健常者であれば、難なく歩き、靴を脱ぎ、段差を上がる事は容易い事ですが、今の父には介助なしには出来ないのです。
簡単なひとつの行動に全て手助けが必要です。
この時初めて、介助の大変さを実感しました。
と同時に、これからは"今まで通りにはいかない"という現実を突き付けられた気持ちになりました。

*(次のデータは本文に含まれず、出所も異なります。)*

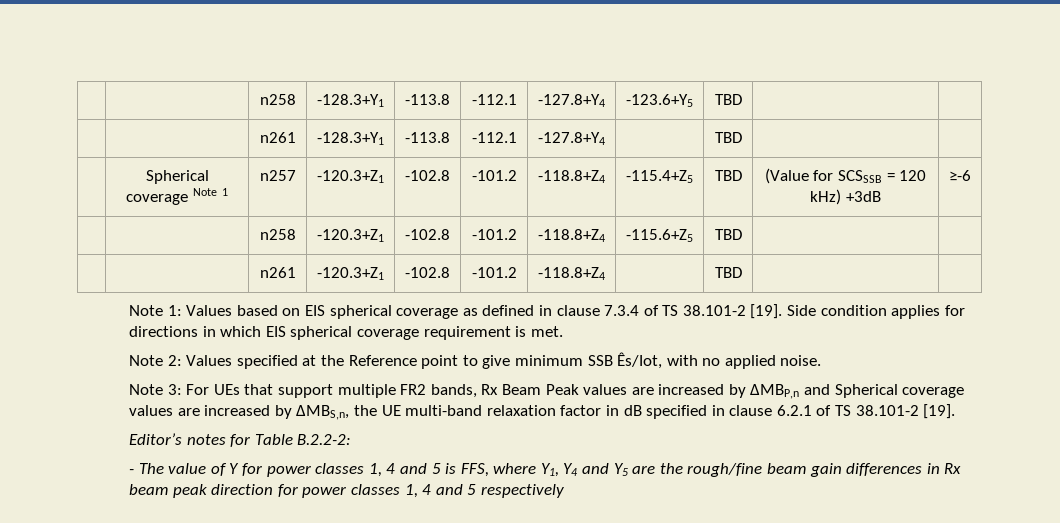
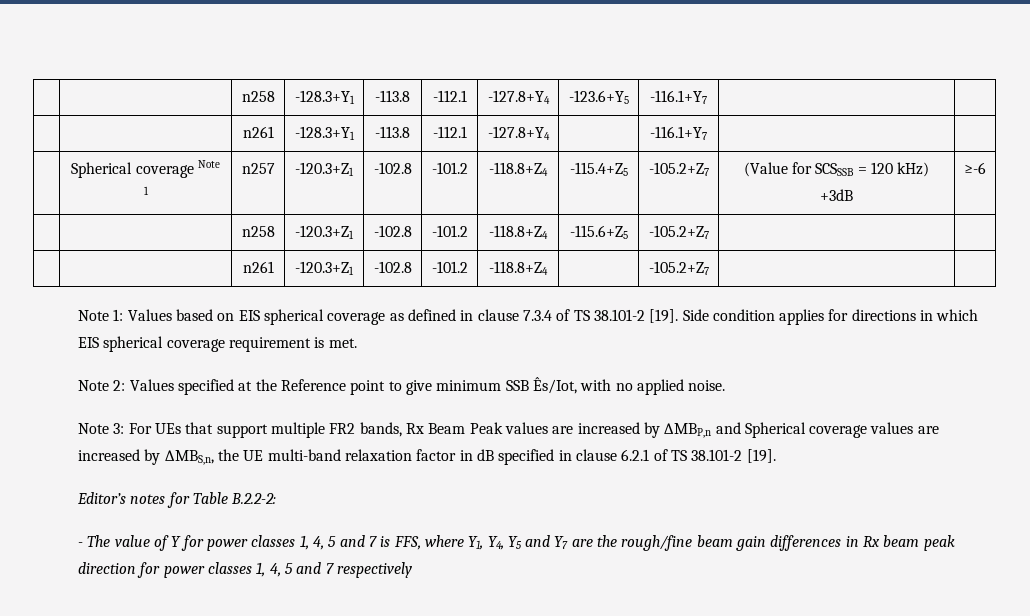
- | | n258 | -128.3+Y1 | -113.8 | -112.1 | -127.8+Y4 | -123.6+Y5 | TBD | |
+ | | n258 | -128.3+Y1 | -113.8 | -112.1 | -127.8+Y4 | -123.6+Y5 | -116.1+Y7 | |
- | | n261 | -128.3+Y1 | -113.8 | -112.1 | -127.8+Y4 | | TBD | |
+ | | n261 | -128.3+Y1 | -113.8 | -112.1 | -127.8+Y4 | | -116.1+Y7 | |
- | Spherical coverage Note 1 | n257 | -120.3+Z1 | -102.8 | -101.2 | -118.8+Z4 | -115.4+Z5 | TBD | (Value for SCSSSB = 120 kHz) +3dB | ≥-6
+ | Spherical coverage Note 1 | n257 | -120.3+Z1 | -102.8 | -101.2 | -118.8+Z4 | -115.4+Z5 | -105.2+Z7 | (Value for SCSSSB = 120 kHz) +3dB | ≥-6
- | | n258 | -120.3+Z1 | -102.8 | -101.2 | -118.8+Z4 | -115.6+Z5 | TBD | |
+ | | n258 | -120.3+Z1 | -102.8 | -101.2 | -118.8+Z4 | -115.6+Z5 | -105.2+Z7 | |
- | | n261 | -120.3+Z1 | -102.8 | -101.2 | -118.8+Z4 | | TBD | |
+ | | n261 | -120.3+Z1 | -102.8 | -101.2 | -118.8+Z4 | | -105.2+Z7 | |
- - The value of Y for power classes 1, 4 and 5 is FFS, where Y1, Y4 and Y5 are the rough/fine beam gain differences in Rx beam peak direction for power classes 1, 4 and 5 respectively
+ - The value of Y for power classes 1, 4, 5 and 7 is FFS, where Y1, Y4, Y5 and Y7 are the rough/fine beam gain differences in Rx beam peak direction for power classes 1, 4, 5 and 7 respectively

…我が家は戸建てです。2階に両親の寝室があり、10数段の階段を上がらなくてはなりません。
更には、生活の移動。
2階のトイレ、食事をするには1階にある居間、1階のお風呂、その往復があります。
これからは、父の生活行動の全てに介助が必要になってくるのです。

そして、ここでやっと改めて気付いた事がありました。
病院では全てがバリアフリー、床面全てが平坦な作りの上、階を移動するにもエレベーター付き。
廊下や病室には手すりが至る所に張り巡らされ、車椅子もベット脇、トイレの中にまで入り込めるスペースが確保されている。
又、温調も全館設置されており、ヒートショックも起こりにくい。

だが、家は違う。
段差やエッジが多数あり、手すりが無い。
もちろん車椅子なんて無いし、車椅子を使える広いスペースなんてほとんど無い。
2階に上がるのも、1階に下りるのも階段。
又、エアコンは各部屋には設置してあるが、廊下やトイレ内にはエアコンは設置されてはいない…。
家に最低限の介護用の設備をこれから設置しなくてはならないのです。

休み休み進んで、やっとの思いで寝室に辿り着きました。
そして、父を横にさせて、「今日は疲れたでしょ。ゆっくり休んでね。」と伝え、寝室を出ました。
そして、母と私は一階の台所まで来て、父に声が届かない様に戸を閉めました。
…母がため息混じりに小さな声で「……こりゃ困ったぞ…」っと言いながら、下を向き、眉間にシワを寄せました。

……私は思いました。
老齢の母に、父の3度の食事と排泄とお風呂の介助。その上、適度な運動もさせなくてはならない。時には力も必要だ。
更には、平日、子供たちが学校や園から帰ってきてから私達夫婦のどちらかが帰ってくるまで、子供達の面倒も全て母に任す事になる。
私は心の中で、"これは、全部母に任すのは無理だな…"っと思いました。


経済的な面を考えると、現状では生活自体は余裕がある。現状、小学生と下の子は園に通っている段階でお金はさほどかからない。子供達の将来的な進学を考えると、今が稼ぎ時。
しかし、生活面で父の介助・介護が必要となった今。負担を全て老齢の母に任せるのは、あまりに厳し過ぎる。

……さぁ、どうするか…………

その時、現状を冷静に見つめ直しました。